WORK REQUEST
Transcribe the entries below exactly; leave every image out.

BEGIN MATERIAL TO PROCESS

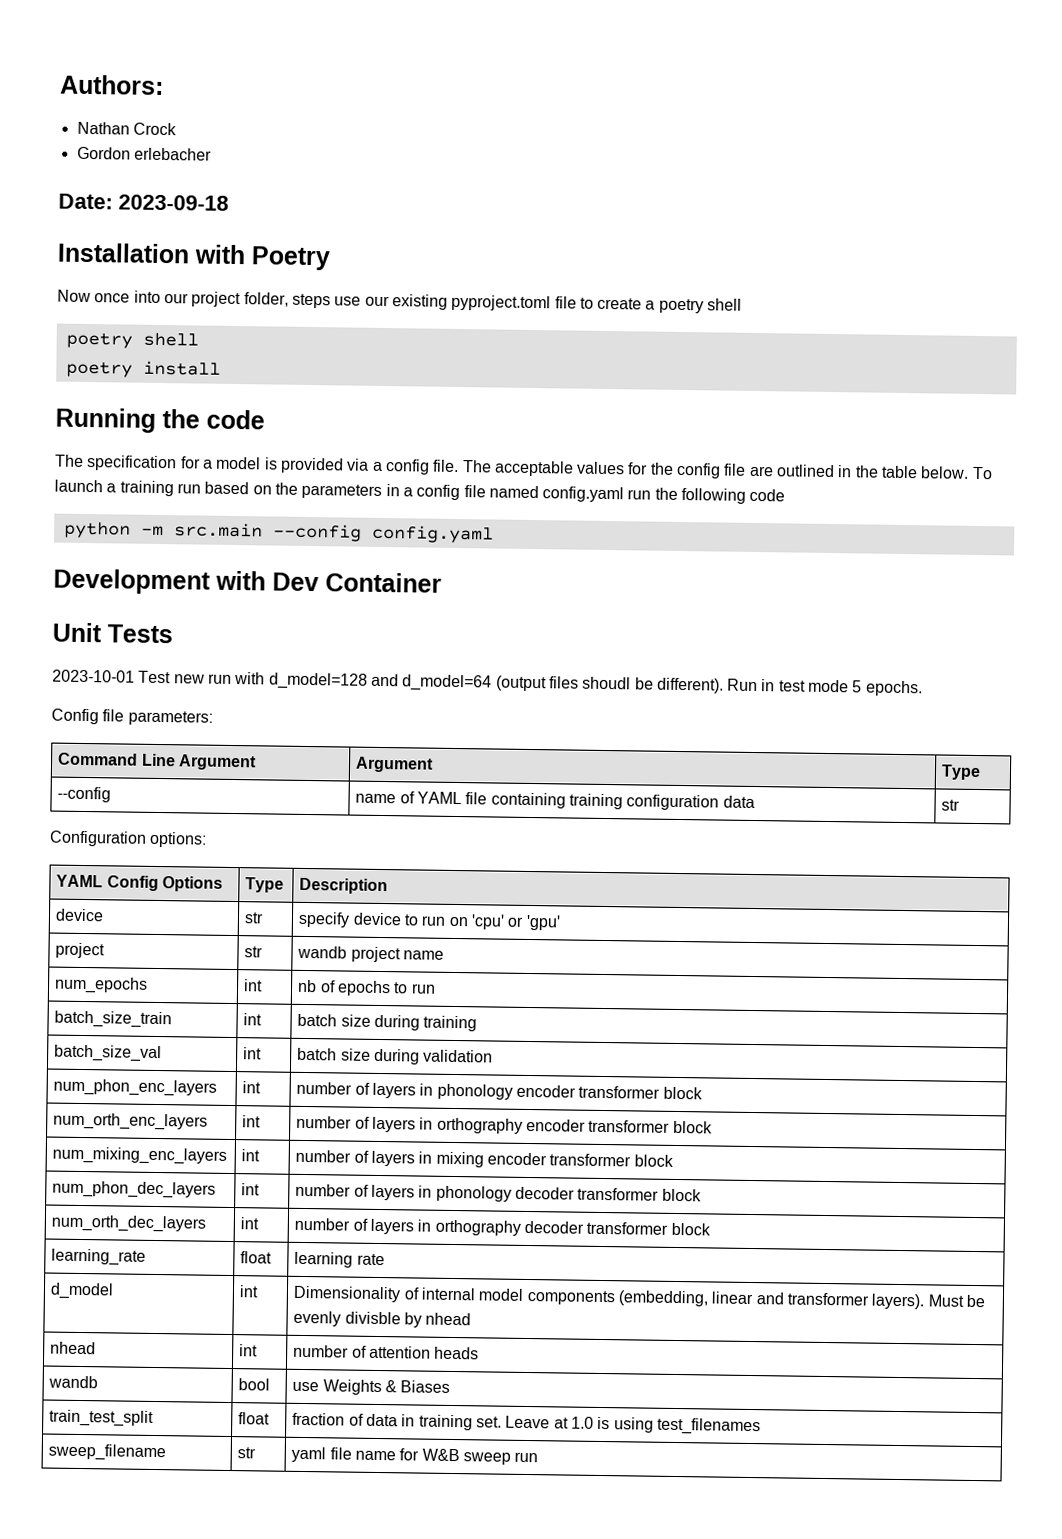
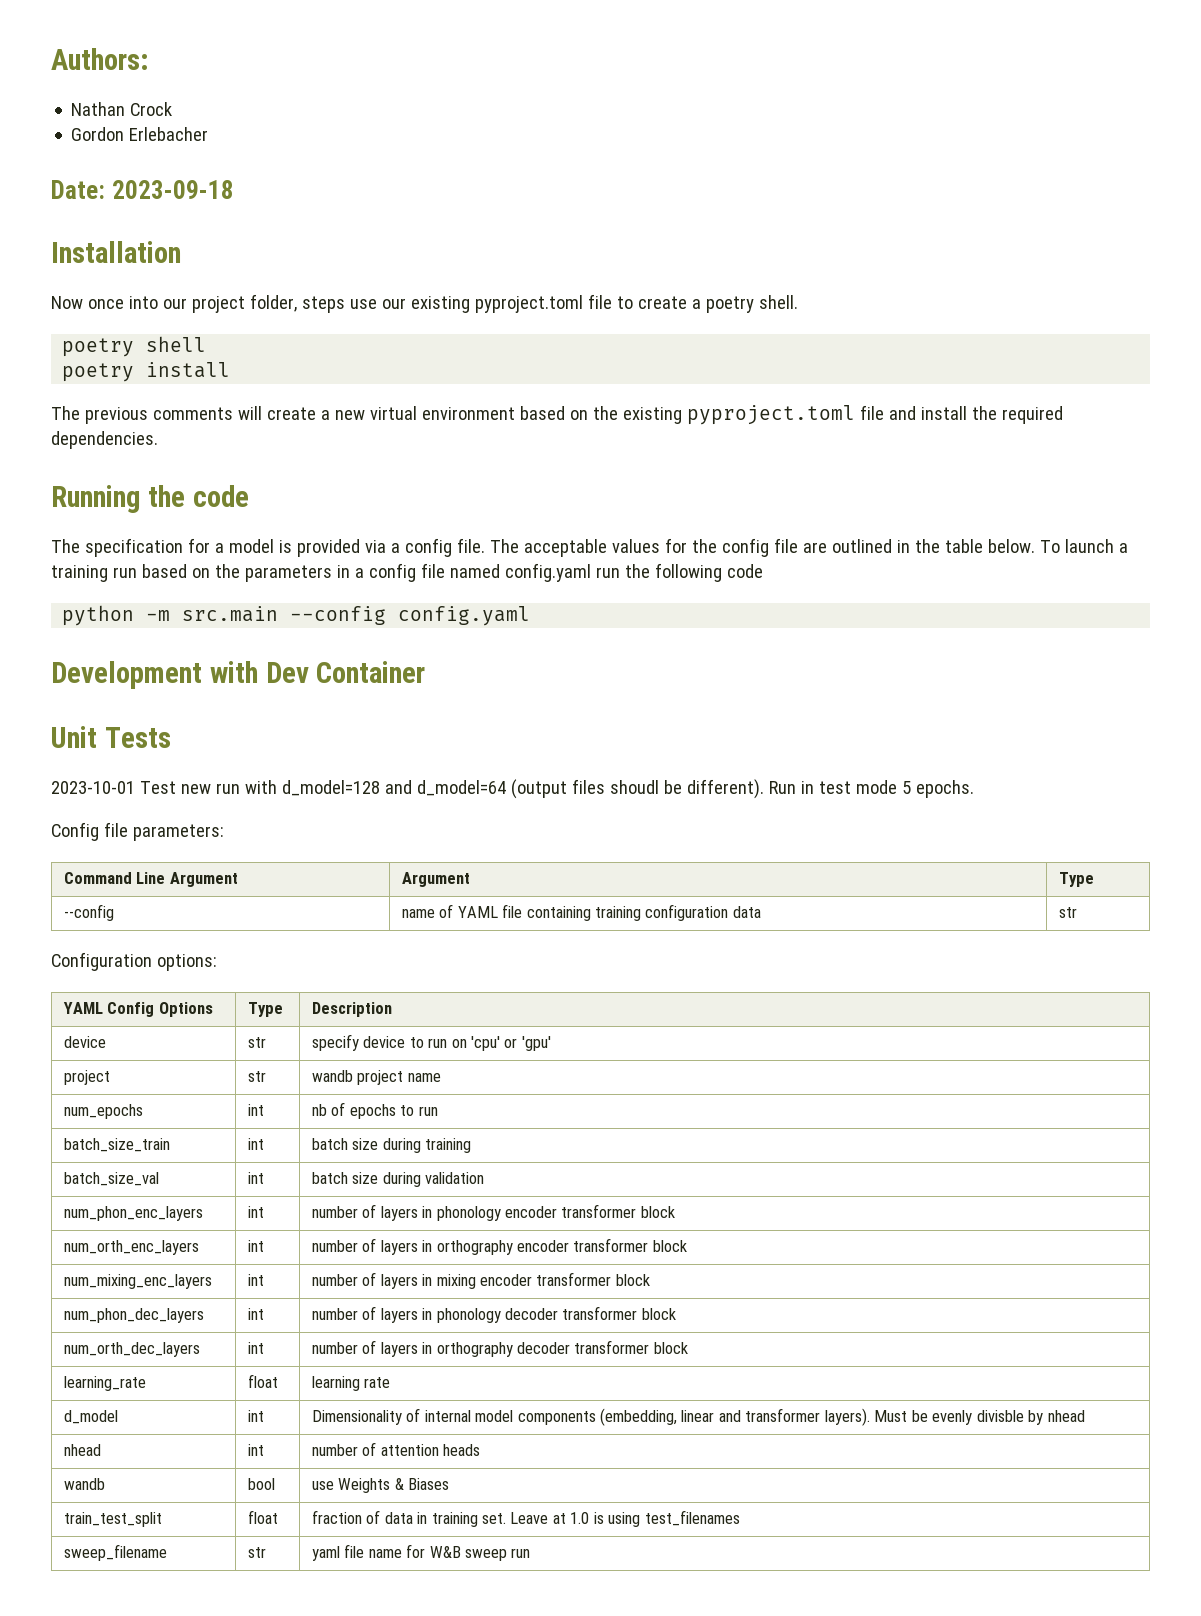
- Gordon erlebacher
+ Gordon Erlebacher
- Installation with Poetry
+ Installation
- Now once into our project folder, steps use our existing pyproject.toml file to create a poetry shell
+ Now once into our project folder, steps use our existing pyproject.toml file to create a poetry shell.
+ The previous comments will create a new virtual environment based on the existing pyproject.toml file and install the required dependencies.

END MATERIAL TO PROCESS

PROBLEM SOLUTION
- Gordon erlebacher
+ Gordon Erlebacher
- Installation with Poetry
+ Installation
- Now once into our project folder, steps use our existing pyproject.toml file to create a poetry shell
+ Now once into our project folder, steps use our existing pyproject.toml file to create a poetry shell.
+ The previous comments will create a new virtual environment based on the existing pyproject.toml file and install the required dependencies.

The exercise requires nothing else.